### WHAT YOU NEED TO DO
From the entries below, retype only the lines from the one with "[658,213,751,227] zipped folder" through the one with "(230, 380) none", exactly as written.

### RECORD EXCERPTS
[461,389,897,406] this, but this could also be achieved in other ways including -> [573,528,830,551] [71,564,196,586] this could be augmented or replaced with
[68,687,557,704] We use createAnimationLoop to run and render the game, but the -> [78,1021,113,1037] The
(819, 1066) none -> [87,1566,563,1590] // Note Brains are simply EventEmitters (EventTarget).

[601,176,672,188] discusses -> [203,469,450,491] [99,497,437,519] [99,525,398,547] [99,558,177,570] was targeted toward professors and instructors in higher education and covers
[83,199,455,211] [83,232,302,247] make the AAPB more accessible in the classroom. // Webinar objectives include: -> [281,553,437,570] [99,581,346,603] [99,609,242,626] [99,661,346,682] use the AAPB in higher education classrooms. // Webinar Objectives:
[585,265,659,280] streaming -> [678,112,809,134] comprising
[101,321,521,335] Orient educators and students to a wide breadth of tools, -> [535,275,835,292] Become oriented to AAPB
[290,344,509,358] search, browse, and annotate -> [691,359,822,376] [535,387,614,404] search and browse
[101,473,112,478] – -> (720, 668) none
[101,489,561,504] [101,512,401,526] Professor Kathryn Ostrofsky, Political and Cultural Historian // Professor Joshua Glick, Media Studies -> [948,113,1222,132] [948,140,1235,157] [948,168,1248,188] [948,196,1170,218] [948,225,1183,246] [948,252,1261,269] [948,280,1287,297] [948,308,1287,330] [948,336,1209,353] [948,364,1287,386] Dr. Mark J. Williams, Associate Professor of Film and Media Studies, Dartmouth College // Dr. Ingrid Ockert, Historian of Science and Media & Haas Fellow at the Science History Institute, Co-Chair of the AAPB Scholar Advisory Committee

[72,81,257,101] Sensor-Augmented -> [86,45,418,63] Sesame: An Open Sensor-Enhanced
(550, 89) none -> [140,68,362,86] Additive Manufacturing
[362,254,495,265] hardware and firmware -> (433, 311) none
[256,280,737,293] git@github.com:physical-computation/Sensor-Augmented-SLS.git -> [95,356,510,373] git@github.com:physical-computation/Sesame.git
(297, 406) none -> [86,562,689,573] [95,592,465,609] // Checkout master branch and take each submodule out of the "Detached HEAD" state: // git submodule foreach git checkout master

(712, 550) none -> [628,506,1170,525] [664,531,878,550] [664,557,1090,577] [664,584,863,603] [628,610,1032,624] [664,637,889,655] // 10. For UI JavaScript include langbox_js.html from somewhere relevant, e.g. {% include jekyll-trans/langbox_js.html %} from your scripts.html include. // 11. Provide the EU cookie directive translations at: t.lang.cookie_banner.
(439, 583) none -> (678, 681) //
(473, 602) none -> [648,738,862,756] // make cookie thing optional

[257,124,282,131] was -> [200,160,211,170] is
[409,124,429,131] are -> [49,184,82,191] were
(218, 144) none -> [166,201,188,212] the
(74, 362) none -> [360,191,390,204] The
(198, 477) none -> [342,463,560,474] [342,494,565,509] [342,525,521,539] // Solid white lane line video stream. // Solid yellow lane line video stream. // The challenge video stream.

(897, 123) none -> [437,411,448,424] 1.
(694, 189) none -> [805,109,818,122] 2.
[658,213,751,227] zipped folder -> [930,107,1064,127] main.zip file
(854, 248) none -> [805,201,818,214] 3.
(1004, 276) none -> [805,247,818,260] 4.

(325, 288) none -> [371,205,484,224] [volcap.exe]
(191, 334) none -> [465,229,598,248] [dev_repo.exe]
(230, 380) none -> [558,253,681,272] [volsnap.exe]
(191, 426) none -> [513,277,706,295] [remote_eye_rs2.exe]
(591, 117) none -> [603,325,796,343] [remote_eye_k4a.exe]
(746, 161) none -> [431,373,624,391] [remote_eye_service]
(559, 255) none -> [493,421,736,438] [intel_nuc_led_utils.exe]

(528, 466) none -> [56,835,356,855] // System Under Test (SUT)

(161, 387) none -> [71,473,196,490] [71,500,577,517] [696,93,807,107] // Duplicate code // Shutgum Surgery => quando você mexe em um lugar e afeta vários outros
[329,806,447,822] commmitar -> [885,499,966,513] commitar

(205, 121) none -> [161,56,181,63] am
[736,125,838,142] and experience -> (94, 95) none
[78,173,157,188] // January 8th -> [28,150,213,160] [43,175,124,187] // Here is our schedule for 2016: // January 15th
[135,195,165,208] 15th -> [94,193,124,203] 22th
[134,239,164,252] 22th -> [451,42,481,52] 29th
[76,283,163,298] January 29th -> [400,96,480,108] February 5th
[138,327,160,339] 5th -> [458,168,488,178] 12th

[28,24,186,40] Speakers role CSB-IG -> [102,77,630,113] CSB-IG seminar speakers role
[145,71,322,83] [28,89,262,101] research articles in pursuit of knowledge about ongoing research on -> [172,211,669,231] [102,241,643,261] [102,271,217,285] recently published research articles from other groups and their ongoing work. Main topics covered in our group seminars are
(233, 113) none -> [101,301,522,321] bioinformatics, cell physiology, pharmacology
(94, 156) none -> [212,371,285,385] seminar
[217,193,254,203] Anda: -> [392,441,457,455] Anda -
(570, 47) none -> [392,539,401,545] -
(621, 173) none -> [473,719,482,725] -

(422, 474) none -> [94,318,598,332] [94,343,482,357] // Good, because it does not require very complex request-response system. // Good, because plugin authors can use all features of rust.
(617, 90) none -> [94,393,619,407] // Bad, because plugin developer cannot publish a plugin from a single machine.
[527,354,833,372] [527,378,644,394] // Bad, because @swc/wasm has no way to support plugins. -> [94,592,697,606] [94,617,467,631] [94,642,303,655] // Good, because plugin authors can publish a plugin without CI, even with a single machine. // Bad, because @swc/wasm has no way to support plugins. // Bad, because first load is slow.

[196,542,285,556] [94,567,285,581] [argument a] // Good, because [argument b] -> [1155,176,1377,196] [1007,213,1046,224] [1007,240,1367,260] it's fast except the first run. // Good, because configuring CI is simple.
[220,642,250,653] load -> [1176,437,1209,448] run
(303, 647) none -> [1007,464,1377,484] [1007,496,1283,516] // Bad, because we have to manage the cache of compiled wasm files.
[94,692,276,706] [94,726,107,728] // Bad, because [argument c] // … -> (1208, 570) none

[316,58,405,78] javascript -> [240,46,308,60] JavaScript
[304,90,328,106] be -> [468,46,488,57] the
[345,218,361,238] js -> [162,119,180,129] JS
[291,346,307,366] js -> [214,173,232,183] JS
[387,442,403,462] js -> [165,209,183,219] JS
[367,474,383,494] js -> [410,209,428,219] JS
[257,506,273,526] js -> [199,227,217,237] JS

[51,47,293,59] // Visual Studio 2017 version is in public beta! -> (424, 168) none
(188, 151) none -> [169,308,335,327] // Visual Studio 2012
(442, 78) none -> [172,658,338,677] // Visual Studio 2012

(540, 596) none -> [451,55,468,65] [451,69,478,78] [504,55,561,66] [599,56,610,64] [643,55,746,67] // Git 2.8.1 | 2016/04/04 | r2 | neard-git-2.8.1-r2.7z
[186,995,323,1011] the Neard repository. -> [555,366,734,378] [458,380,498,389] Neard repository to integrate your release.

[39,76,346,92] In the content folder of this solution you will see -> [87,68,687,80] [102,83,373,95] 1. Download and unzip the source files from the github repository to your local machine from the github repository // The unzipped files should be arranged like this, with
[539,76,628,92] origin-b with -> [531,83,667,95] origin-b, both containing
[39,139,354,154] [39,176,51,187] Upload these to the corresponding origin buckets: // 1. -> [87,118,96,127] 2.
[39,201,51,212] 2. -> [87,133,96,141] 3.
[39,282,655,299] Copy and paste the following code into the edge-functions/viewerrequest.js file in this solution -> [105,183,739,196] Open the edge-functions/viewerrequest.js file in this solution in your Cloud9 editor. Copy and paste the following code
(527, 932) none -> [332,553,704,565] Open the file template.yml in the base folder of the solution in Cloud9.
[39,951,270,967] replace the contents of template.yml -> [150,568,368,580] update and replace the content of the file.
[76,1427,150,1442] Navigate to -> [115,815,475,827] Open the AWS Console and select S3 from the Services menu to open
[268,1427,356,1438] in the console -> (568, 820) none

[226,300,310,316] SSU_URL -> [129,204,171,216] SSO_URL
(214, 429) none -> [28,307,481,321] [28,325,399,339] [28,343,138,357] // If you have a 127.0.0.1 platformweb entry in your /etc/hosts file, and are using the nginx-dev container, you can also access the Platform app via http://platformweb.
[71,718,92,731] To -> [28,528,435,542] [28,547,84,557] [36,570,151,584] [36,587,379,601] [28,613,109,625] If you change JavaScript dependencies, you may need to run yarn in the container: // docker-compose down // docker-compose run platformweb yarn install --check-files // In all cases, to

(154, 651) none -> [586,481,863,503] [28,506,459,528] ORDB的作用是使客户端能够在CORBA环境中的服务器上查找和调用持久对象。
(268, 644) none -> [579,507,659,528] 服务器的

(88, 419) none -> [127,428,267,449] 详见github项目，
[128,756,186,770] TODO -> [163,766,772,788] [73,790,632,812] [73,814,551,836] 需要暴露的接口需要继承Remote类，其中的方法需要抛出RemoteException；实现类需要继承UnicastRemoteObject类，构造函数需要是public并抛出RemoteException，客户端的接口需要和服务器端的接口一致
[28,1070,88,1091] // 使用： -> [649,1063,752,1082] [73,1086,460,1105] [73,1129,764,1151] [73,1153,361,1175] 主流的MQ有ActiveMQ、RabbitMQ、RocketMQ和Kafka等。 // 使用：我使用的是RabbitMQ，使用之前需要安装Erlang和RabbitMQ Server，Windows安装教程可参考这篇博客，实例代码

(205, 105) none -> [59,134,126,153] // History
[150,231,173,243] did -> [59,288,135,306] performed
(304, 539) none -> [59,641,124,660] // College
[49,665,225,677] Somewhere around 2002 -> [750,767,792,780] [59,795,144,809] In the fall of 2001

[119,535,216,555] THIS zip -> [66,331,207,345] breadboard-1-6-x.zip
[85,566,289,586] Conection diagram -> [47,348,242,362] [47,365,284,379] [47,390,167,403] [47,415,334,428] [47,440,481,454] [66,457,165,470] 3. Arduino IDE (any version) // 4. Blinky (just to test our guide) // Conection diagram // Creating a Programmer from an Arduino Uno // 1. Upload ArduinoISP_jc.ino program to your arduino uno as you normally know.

### TASK SOLUTION
[658,213,751,227] zipped folder -> [930,107,1064,127] main.zip file
(854, 248) none -> [805,201,818,214] 3.
(1004, 276) none -> [805,247,818,260] 4.

(325, 288) none -> [371,205,484,224] [volcap.exe]
(191, 334) none -> [465,229,598,248] [dev_repo.exe]
(230, 380) none -> [558,253,681,272] [volsnap.exe]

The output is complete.